Many couples explained to Rosenblatt how important sleeping in the same bed is to them, because it is a time for intimacy, pleasure, and feeling comfortable together. During the time before drifting off to sleep, couples catch up on what's going on with one another, plan, make decisions, deal with disagreements, and solve problems. "If couples don't have this time in bed, then they're in trouble.
"Many of the couples interviewed said they would get a better night's sleep apart, but they don't want to sleep apart because of the intimacy of sharing a bed, the security, and the sense of belonging together."
One partner's health problems, snoring, or work tensions can impact the other's sleeping. Two people differ in hundreds of ways, and those differences can create trouble when people share a bed--deep sleepers versus light sleepers, night owls versus early birds, and those who need the covers tucked in versus individuals who want them untucked. Those differences can be issues for a couple and how the differences are addressed can affect both partners' sleep.
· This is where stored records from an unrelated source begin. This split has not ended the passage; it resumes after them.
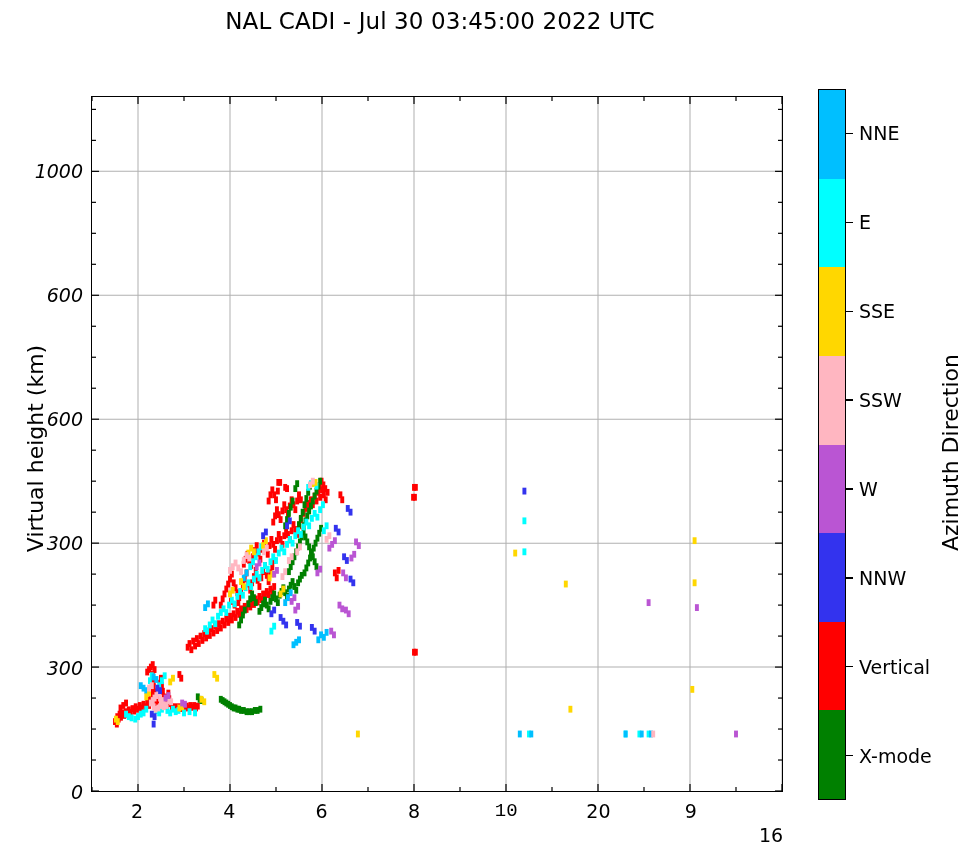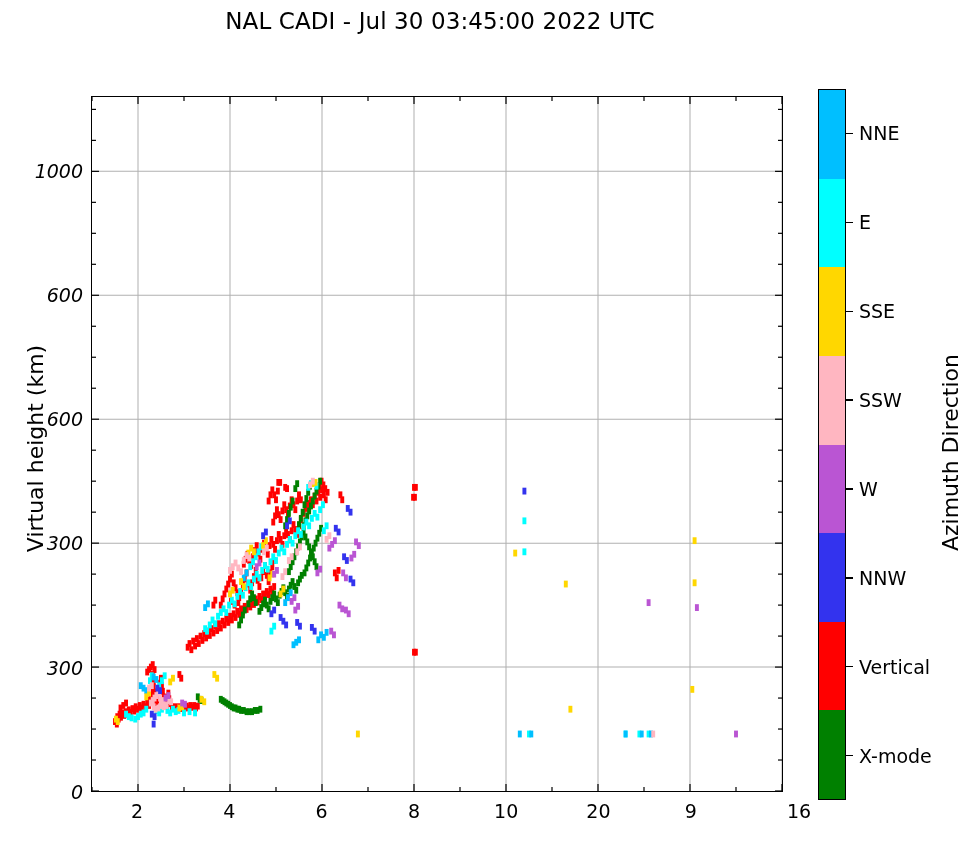--- a/index.html
+++ b/index.html
@@ -862,24 +862,24 @@
       <div class="ytick-label" style="top: 447.429px;">300</div>
       <div class="ytick-label" style="top: 323.143px;">600</div>
       <div class="ytick-label" style="top: 198.857px;">600</div>
       <div class="ytick-label" style="top: 74.5714px;">1000</div>
     </div>
   <div id="xtick-labels">
       <div class="xtick-label" style="left: 46.1333px;">2</div>
       <div class="xtick-label" style="left: 138.4px;">4</div>
       <div class="xtick-label" style="left: 230.667px;">6</div>
       <div class="xtick-label" style="left: 322.933px;">8</div>
-      <div class="xtick-label" style="left: 415.2px;">10</div>
+      <div class="xtick-label" style="left: 415.2px; font-family: Liberation Mono, monospace;">10</div>
       <div class="xtick-label" style="left: 507.467px;">20</div>
       <div class="xtick-label" style="left: 599.733px;">9</div>
-      <div class="xtick-label" style="left: 708px;">16</div>
+      <div class="xtick-label" style="left: 680px; margin-top: 24px;">16</div>
     </div>
 
   <div id="ylabel">Virtual height (km)</div>
 
   <div id="colorbar">
       <div class="cbar-seg" style="background: rgb(0, 191, 255);"></div>
       <div class="cbar-seg" style="background: rgb(0, 255, 255);"></div>
       <div class="cbar-seg" style="background: rgb(255, 215, 0);"></div>
       <div class="cbar-seg" style="background: rgb(255, 182, 193);"></div>
       <div class="cbar-seg" style="background: rgb(186, 85, 211);"></div>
Snoring is a common complaint and each couple must find a way to resolve the difficulty. For some, it involves a simple nudge but, for others, it is more extreme--like sleeping on separate floors. "Some individuals have spent many years sprawled out across the bed or wrapped up in a blanket and suddenly they have to adjust to sleeping with someone," Rosenblatt says. "As life changes, people have to learn how to sleep together and not just once, but again and again."
Some people, especially women, felt a sense of security with their partner sleeping next to them. 'q-hey feel that their partner will be an ally for them in facing an intruder," Rosenblatt relates. "Some men joke they don't think they would be any help, just another victim, but others feel protective, tough, and up to the job."